In their attempt to obtain tickets, the crowd pushed so forcefully that they reached all the way to the ticket windows inside, breaking the security arrangements.
Because of this rush, the crowd broke the cinema’s windows, doors, glass panes, and barriers.
The police, with great difficulty, managed to control this vast and uncontrollable crowd.

This heavy rush continued outside the cinema for many weeks.
Finally, the cinema owners forcibly stopped showing the film.
Had the cinema owners wanted, the film could have continued running for many more weeks."

== Production ==
This film was directed by Jamshed Boman Homi Wadia, produced and financed by Karim Bux Nizamani, who also played the lead role in the film. Nizamani was not only a film actor but also a writer, social worker, and a landlord in Matli, Sindh. His autobiography "Kayee" is considered one of the best autobiographies in Sindhi literature. The film's heroine, Kaushalya hailed from Uttar Pradesh, India, and was a talented dancer, playback singer, and actress. Her father, Lachhu Maharaj, was a famous dancer himself and trained Kaushalya in Kathak dance. Her mother's name was Rama Devi.
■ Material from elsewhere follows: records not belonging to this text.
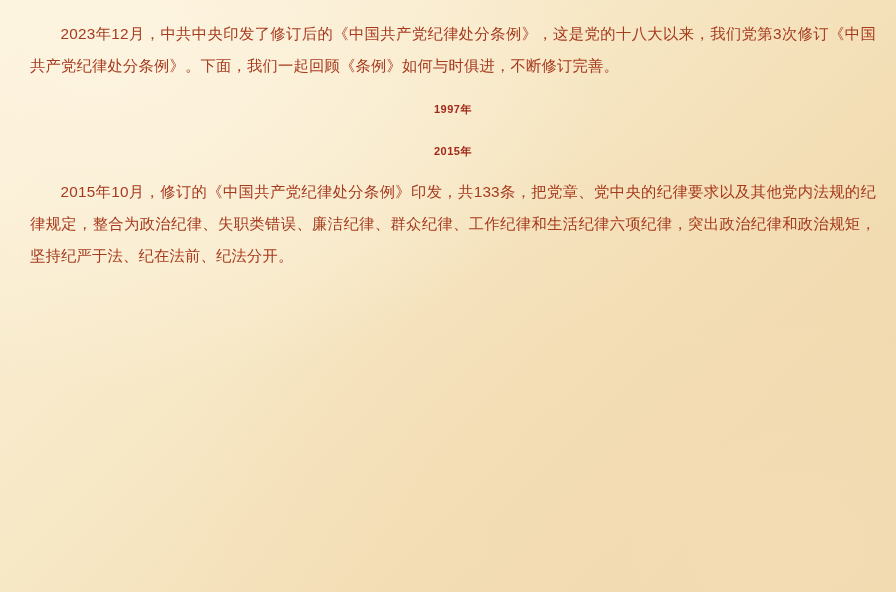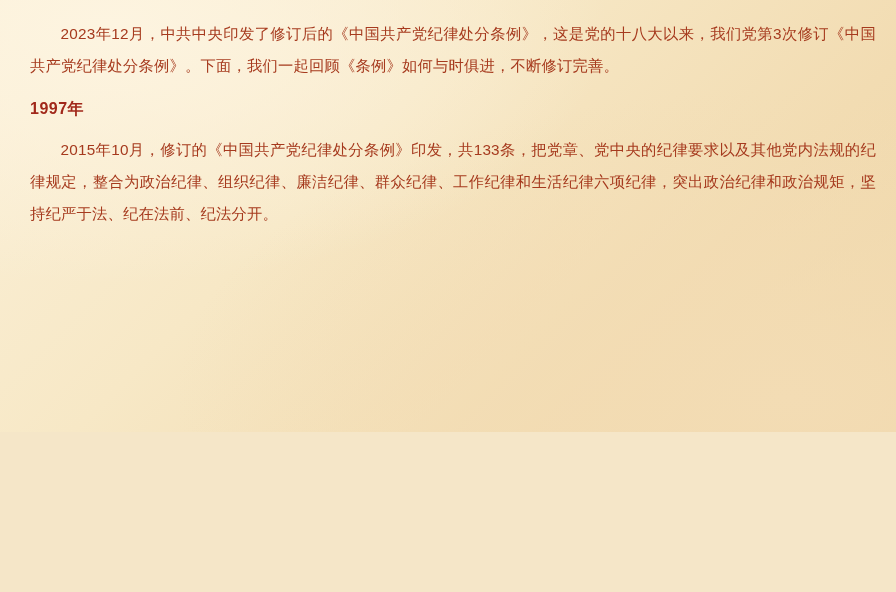"2023年12月，中共中央印发了修订后的《中国共产党纪律处分条例》，这是党的十八" .page { height: 432px -> 592px }
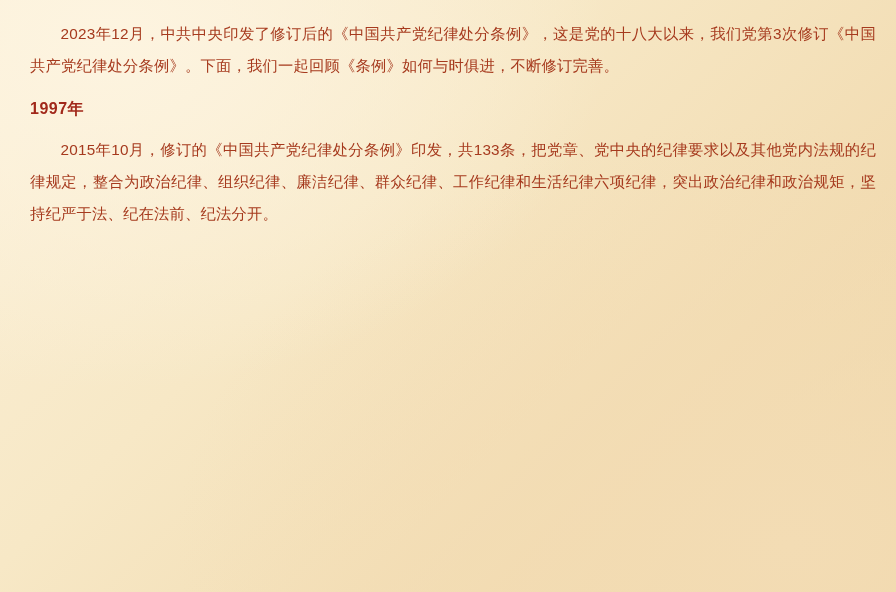"1997年" .year-heading { font-size: 16px -> 11px; text-align: left -> center }
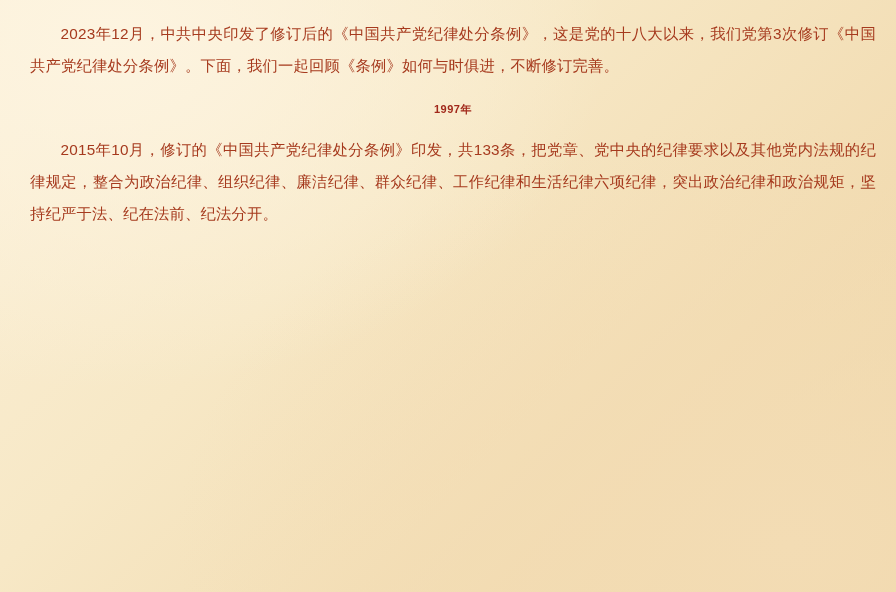"2015年" div.year-heading { html: none -> <div>2015年</div> }
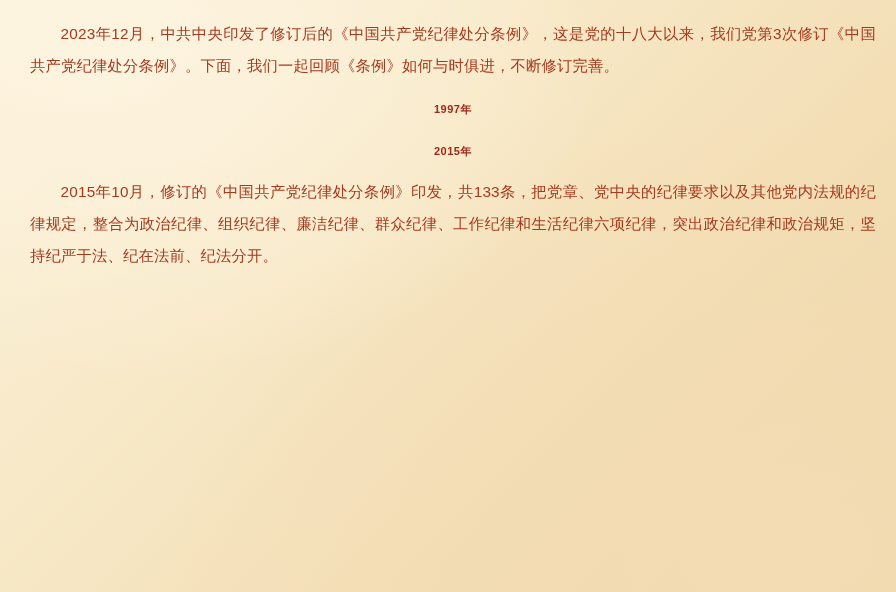"2015年10月，修订的《中国共产党纪律处分条例》印发，共133条，把党章、党中" p.para { text: 组织纪律 -> 失职类错误 }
In addition to Nizamani and Kaushalya, the film featured Hari Shivdasani, Chandu Shivdasani, Sikander, Gulshan Sufi, Chander Vaswani, Maya Devi, and others in their respective roles. The story and dialogues were penned by the noted writer Agha Abdul Nabi Sufi, while the famous poet Khialdas Fani composed the film's lyrics. The central theme of the movie was Hindu-Muslim harmony, as the title "Ekta" signifies unity. The film was released at Taj Mahal Cinema in Karachi. Kaushalya and Gulshan Sufi lent their melodious voices as playback singers for this film.